Activity
The records below are to be restated word for word, with their images omitted.

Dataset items
* * * *

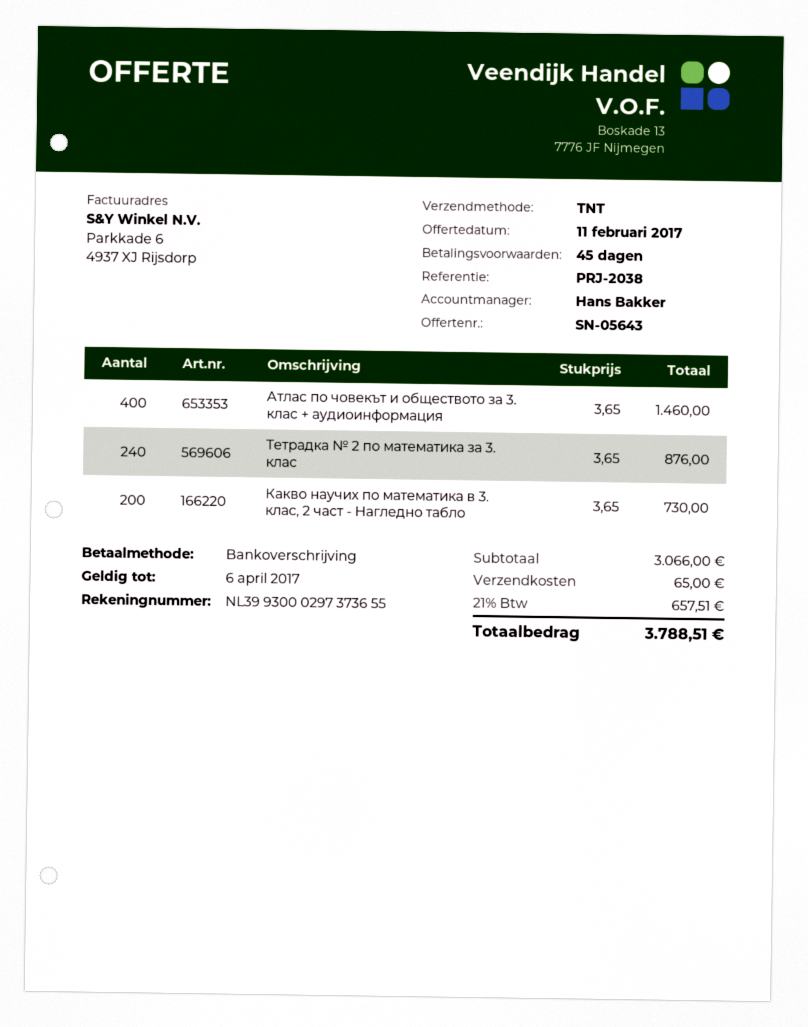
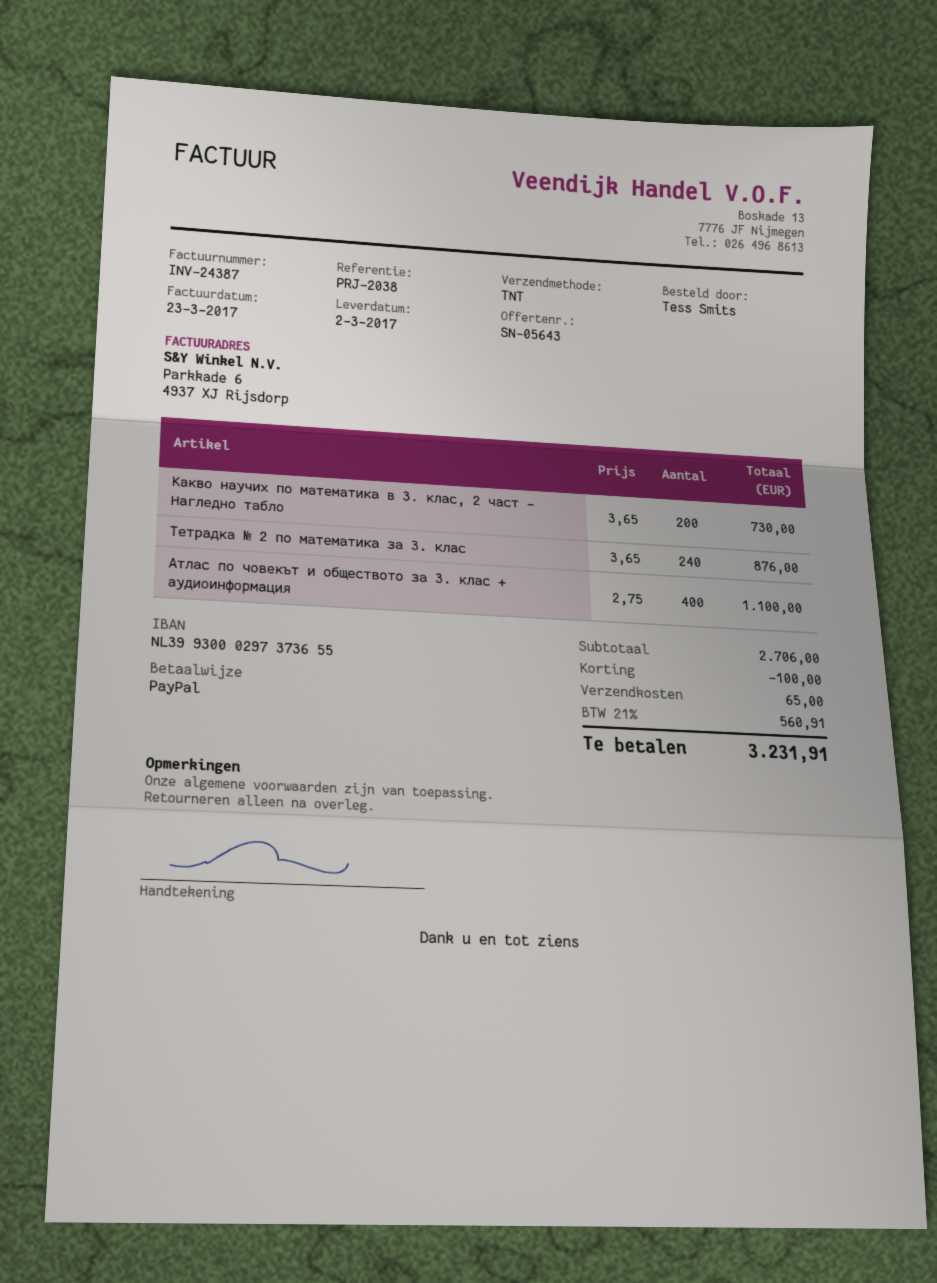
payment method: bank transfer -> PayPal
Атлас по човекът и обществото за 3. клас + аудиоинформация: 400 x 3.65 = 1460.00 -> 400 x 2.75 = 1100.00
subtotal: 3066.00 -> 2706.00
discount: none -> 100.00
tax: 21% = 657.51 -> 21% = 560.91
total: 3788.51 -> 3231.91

* * * *

Solution for this task
payment method: bank transfer -> PayPal
Атлас по човекът и обществото за 3. клас + аудиоинформация: 400 x 3.65 = 1460.00 -> 400 x 2.75 = 1100.00
subtotal: 3066.00 -> 2706.00
discount: none -> 100.00
tax: 21% = 657.51 -> 21% = 560.91
total: 3788.51 -> 3231.91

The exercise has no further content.